Miller is moving to Clarks Green Assembly of God in Lackawanna County, a parish that has seen membership dwindle to about 80, and where he had served before coming to Luzerne County.
“I want it to be known big time that I love this area. The Back Mountain is awesome,” Miller said. “The reason we are moving on, it’s just a God thing.”
Heard a calling
Specifically, it was an aha! moment as he sat in his vehicle, having just parked and ready to head to the stadium for a football game between Dallas and Abington Heights high schools at Abington. “The Lord spoke to me,” Miller recalled. “He said, ‘You’re going to be pastor here some day.’ ”
And no, it wasn’t his radio, and it wasn’t any of the construction crew working nearby to repave a road. “I actually checked. I thought, what the heck?” Miller said. “Did someone on that crew say something like ‘When are you going to come here to be pastor?’ Of course, it wasn’t anything like that.”
So Miller, 55, is making his fourth move in a clerical career that started at the age of 16 as a part-time volunteer and took hold for good at 27 when he became a full-time pastor.
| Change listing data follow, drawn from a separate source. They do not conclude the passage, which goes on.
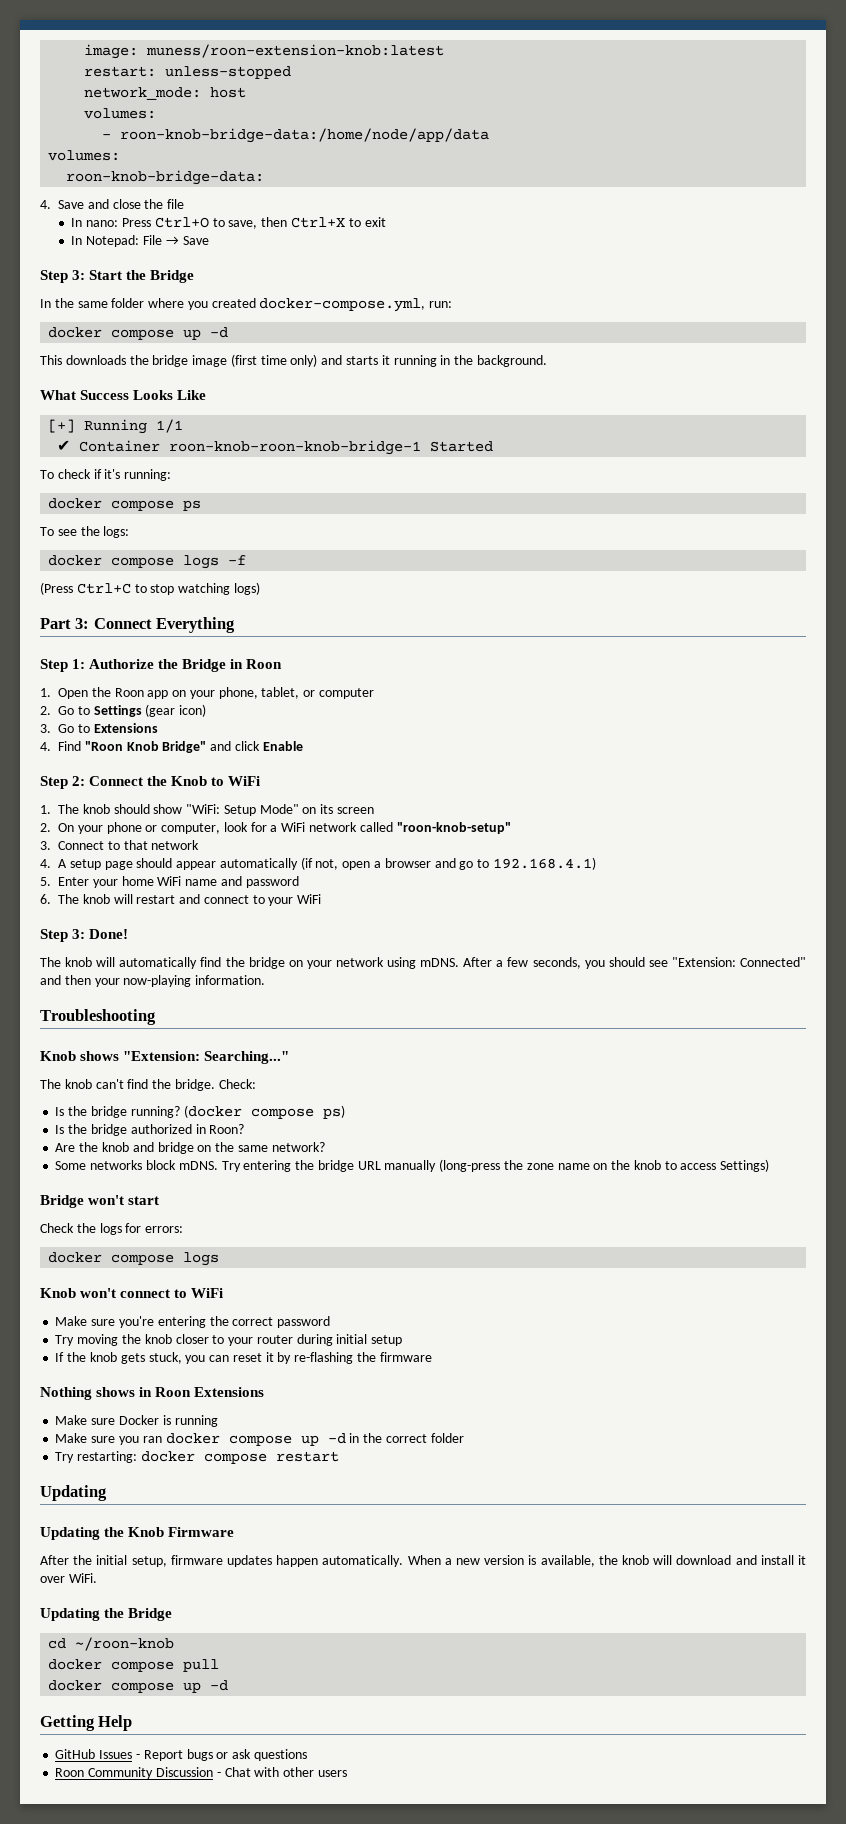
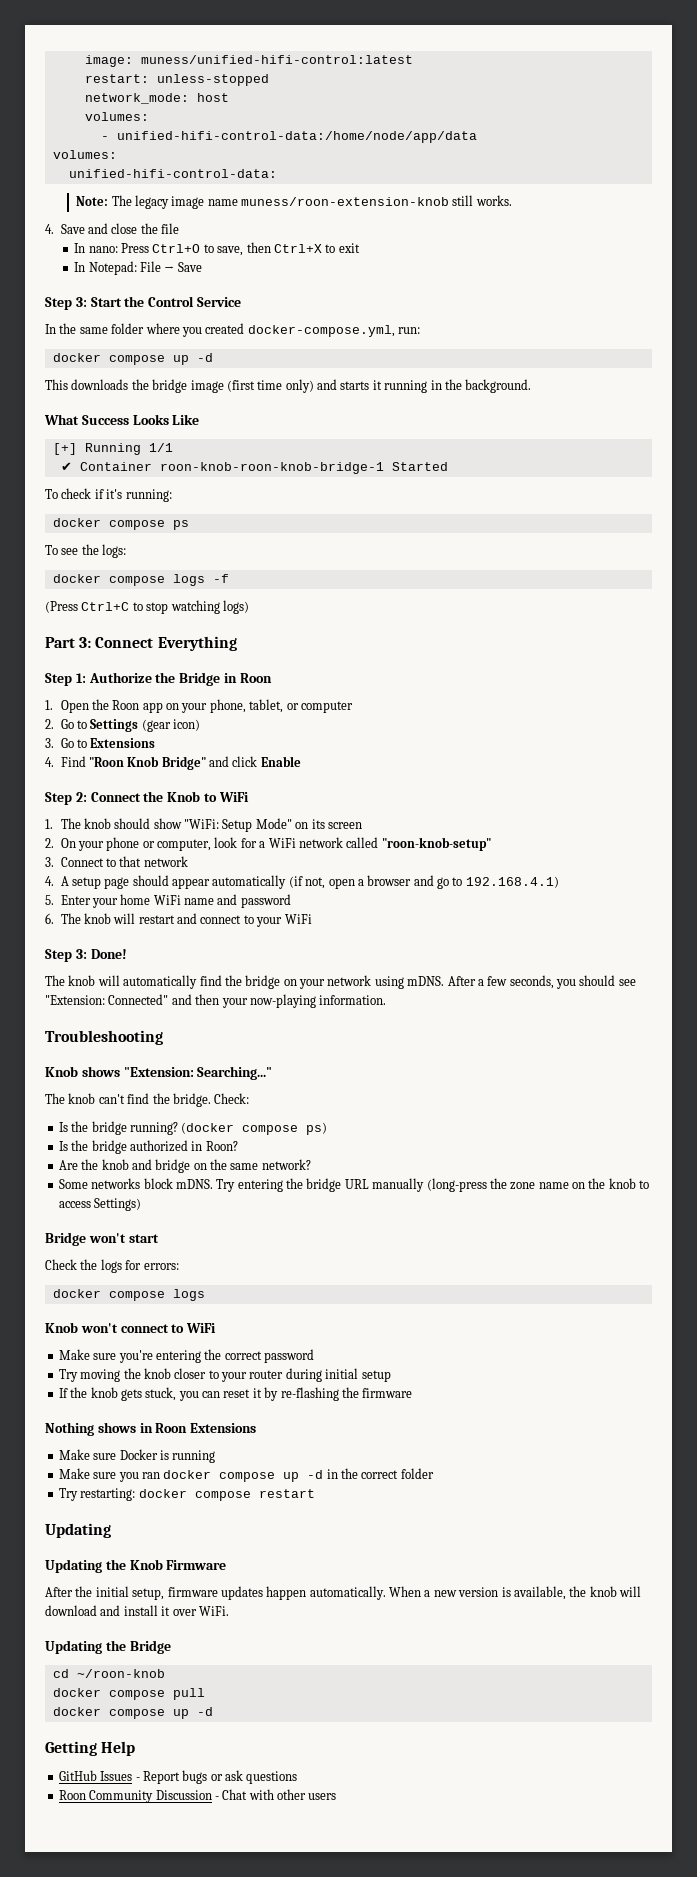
- image: muness/roon-extension-knob:latest
+ image: muness/unified-hifi-control:latest
- - roon-knob-bridge-data:/home/node/app/data
+ - unified-hifi-control-data:/home/node/app/data
  volumes:
- roon-knob-bridge-data:
+ unified-hifi-control-data:
+ Note: The legacy image name muness/roon-extension-knob still works.
- Step 3: Start the Bridge
+ Step 3: Start the Control Service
And each time he has moved to a congregation on the wane, helping build it back up.
“God always calls us to places that are struggling,” he said. “You should never be a minister just to be in a profession. You need to be called by God. If you are not called by God, you should not be there.”
Miller helped oversee a congregation that became one of the fastest growing, if not the fastest, in Luzerne County, at a time when many others were shrinking.
The evolution of “The Gift” may epitomize the growth. It started by cobbling together a short musical presentation, the “Batman Christmas” skit performed by a youth group, and a hot dog and marshmallow roast over an open fire. It drew about 100 people each of its two nights.
Now it is a massive production with live animals, more than 100 actors with sophisticated costumes, lighting and a sound system that draws at least 10,000 a year.
What’s the secret to success? Miller goes first to God doing great things regardless of the raw materials, but concedes it helped that Back Mountain Harvest Assembly was blessed with a strong music ministry, a congregation that responded to a more contemporary worship, and a deep commitment to giving back to the community through offerings such as “The Gift,” free fireworks, swimming and recreation events.
The congregation will vote on Miller’s recommendation for a replacement — Pastor Ray Petts — next Thursday. It is a yes/no vote, Miller said, and requires two-thirds to vote yes.
His advice to his successor, regardless of who gets the job?
“Work like it all depends on you, and pray like it all depends on God.”